In a classification model, labels are discrete categories (also called class labels or classes). Each training example belongs to exactly one class in standard single-label classification. Common examples include:

Task	Possible class labels	Number of classes
Email spam detection	Spam, Not Spam	2 (binary)
Handwritten digit recognition (MNIST)	0, 1, 2, 3, 4, 5, 6, 7, 8, 9	10
ImageNet image classification	Dog, Cat, Car, Airplane, ...	1,000
Sentiment analysis	Positive, Negative, Neutral	3

In binary classification there are only two possible labels (often encoded as 0 and 1). In multiclass classification there are three or more mutually exclusive labels. The model outputs a predicted probability distribution over all classes, and the class with the highest probability is selected as the prediction.

Labels in regression

In a regression model, labels are continuous numerical values rather than discrete categories. The model learns to predict a real number that minimizes the error between the predicted value and the actual label. Examples include predicting house prices, stock returns, temperature forecasts, and patient blood pressure readings. Because the label space is continuous, evaluation metrics such as mean squared error (MSE) and mean absolute error (MAE) are used instead of accuracy.
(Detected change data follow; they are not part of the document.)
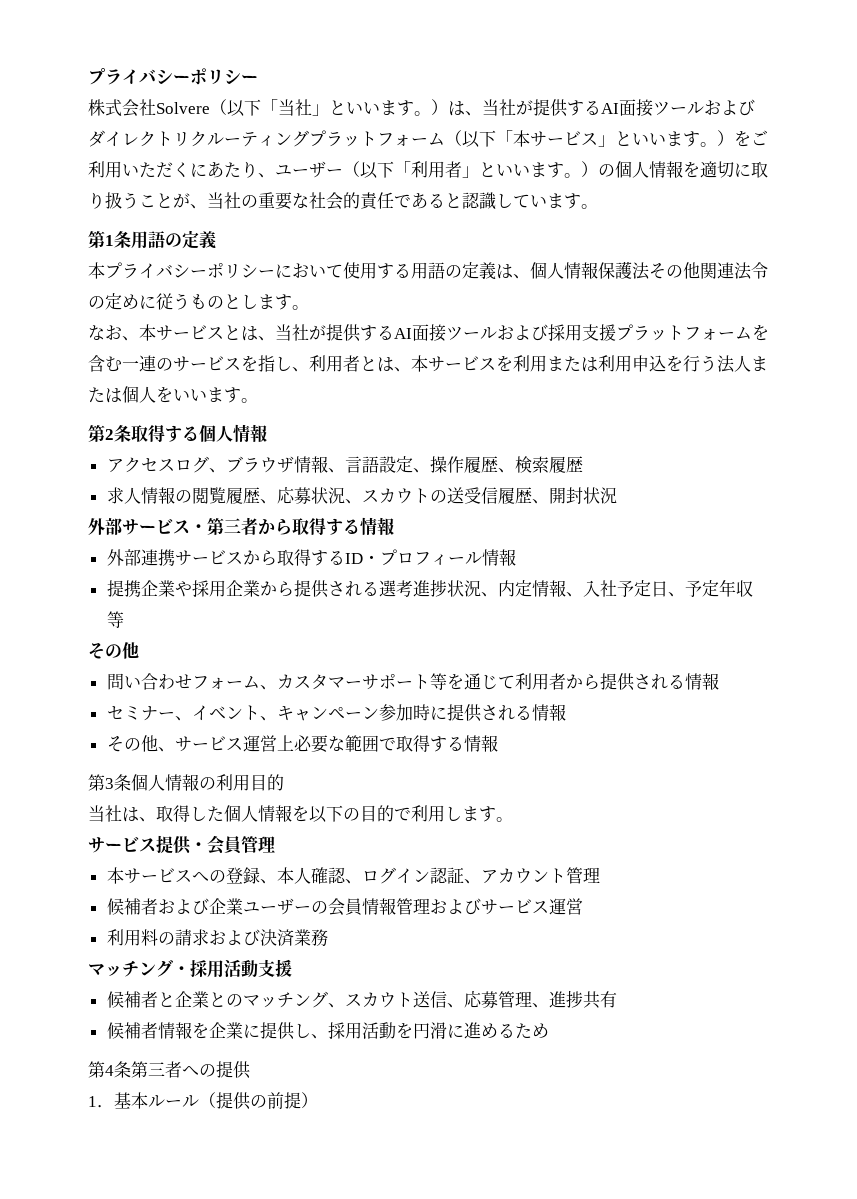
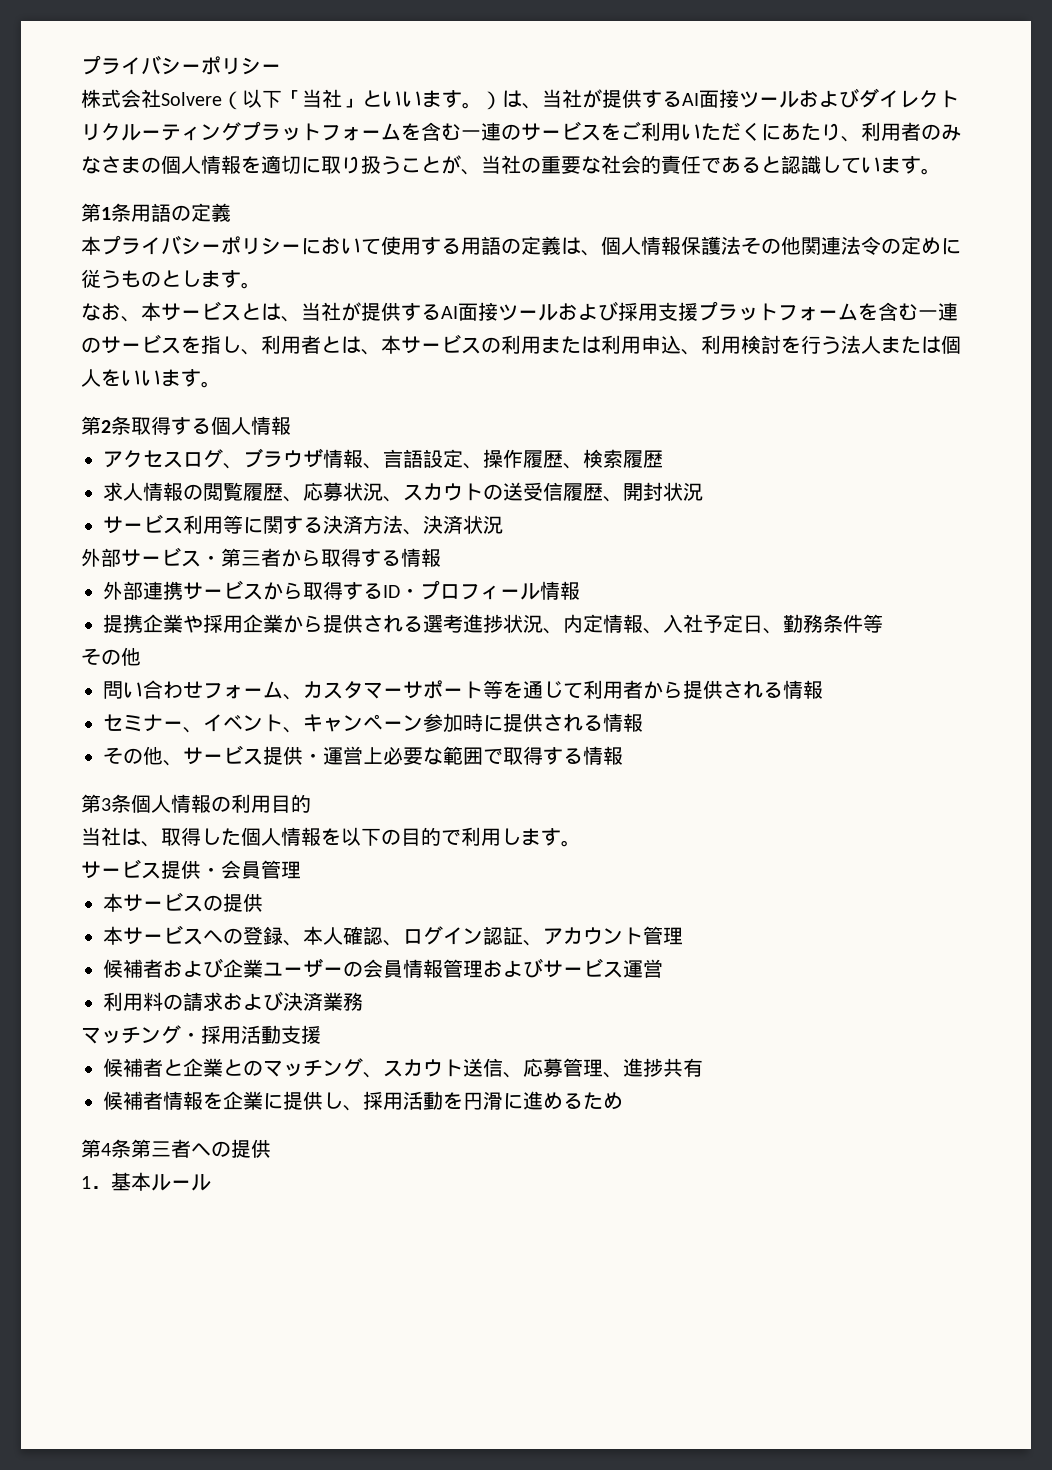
- 株式会社Solvere（以下「当社」といいます。）は、当社が提供するAI面接ツールおよびダイレクトリクルーティングプラットフォーム（以下「本サービス」といいます。）をご利用いただくにあたり、ユーザー（以下「利用者」といいます。）の個人情報を適切に取り扱うことが、当社の重要な社会的責任であると認識しています。
+ 株式会社Solvere（以下「当社」といいます。）は、当社が提供するAI面接ツールおよびダイレクトリクルーティングプラットフォームを含む一連のサービスをご利用いただくにあたり、利用者のみなさまの個人情報を適切に取り扱うことが、当社の重要な社会的責任であると認識しています。
- なお、本サービスとは、当社が提供するAI面接ツールおよび採用支援プラットフォームを含む一連のサービスを指し、利用者とは、本サービスを利用または利用申込を行う法人または個人をいいます。
+ なお、本サービスとは、当社が提供するAI面接ツールおよび採用支援プラットフォームを含む一連のサービスを指し、利用者とは、本サービスの利用または利用申込、利用検討を行う法人または個人をいいます。
+ サービス利用等に関する決済方法、決済状況
- 提携企業や採用企業から提供される選考進捗状況、内定情報、入社予定日、予定年収等
+ 提携企業や採用企業から提供される選考進捗状況、内定情報、入社予定日、勤務条件等
- その他、サービス運営上必要な範囲で取得する情報
+ その他、サービス提供・運営上必要な範囲で取得する情報
+ 本サービスの提供
- 1．基本ルール（提供の前提）
+ 1．基本ルール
Multi-label classification

Multi-label classification is a generalization of standard classification in which each example can be assigned multiple non-exclusive labels simultaneously. For instance, a news article might be tagged with both "Politics" and "Economics," or a photograph might contain both a dog and a car. Formally, the model maps each input to a binary vector where each element indicates the presence (1) or absence (0) of a particular label.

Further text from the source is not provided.